* Data for this task *
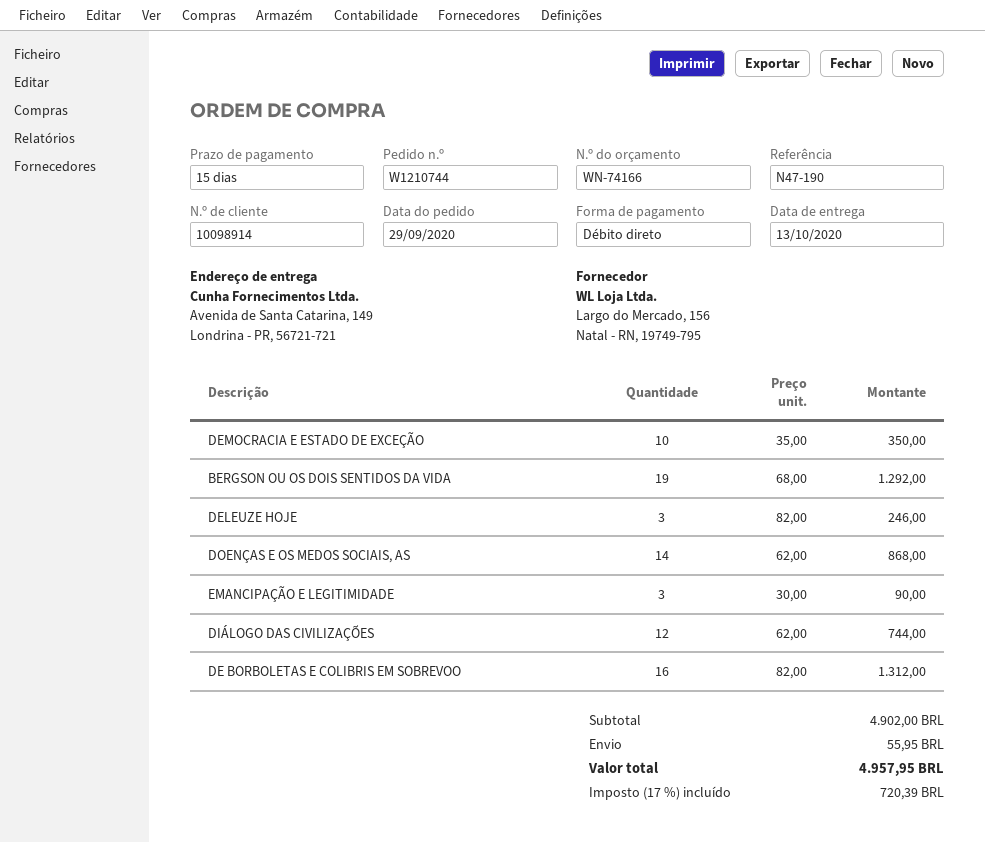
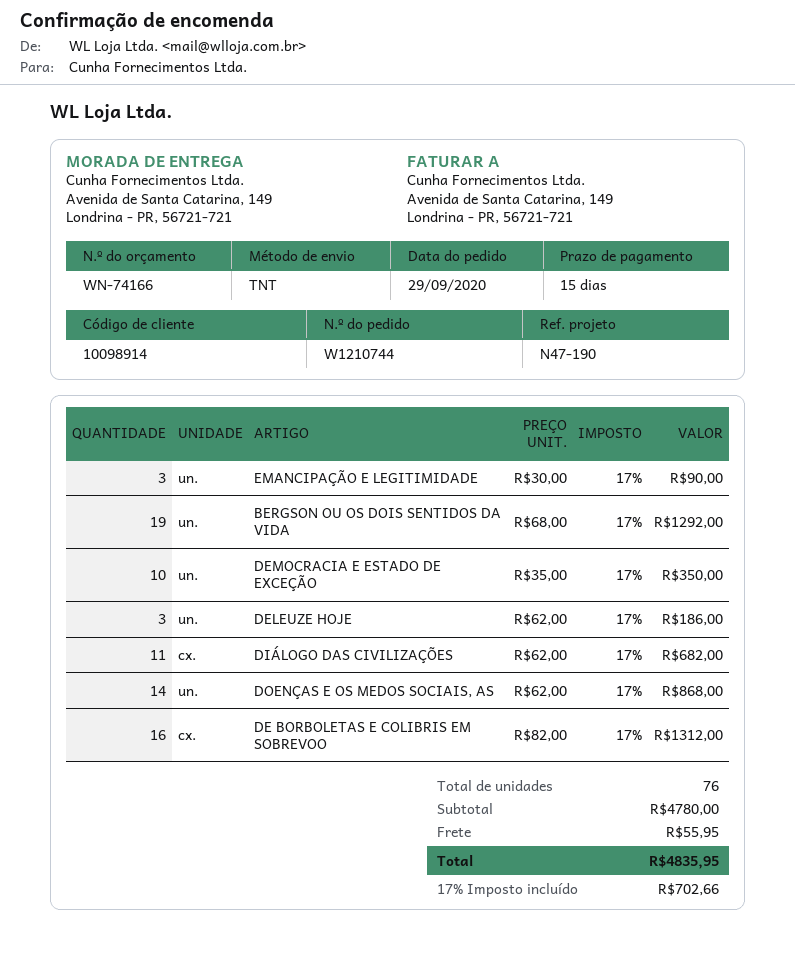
DELEUZE HOJE: 3 x 82.00 = 246.00 -> 3 x 62.00 = 186.00
DIÁLOGO DAS CIVILIZAÇÕES: 12 x 62.00 = 744.00 -> 11 x 62.00 = 682.00
subtotal: 4902.00 -> 4780.00
tax: 17% = 720.39 -> 17% = 702.66
total: 4957.95 -> 4835.95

* Exercise directions *
An exact copy of the entries from the line containing "DIÁLOGO DAS CIVILIZAÇÕES: 12" through the last line is the expected answer.

* Answer to this task *
DIÁLOGO DAS CIVILIZAÇÕES: 12 x 62.00 = 744.00 -> 11 x 62.00 = 682.00
subtotal: 4902.00 -> 4780.00
tax: 17% = 720.39 -> 17% = 702.66
total: 4957.95 -> 4835.95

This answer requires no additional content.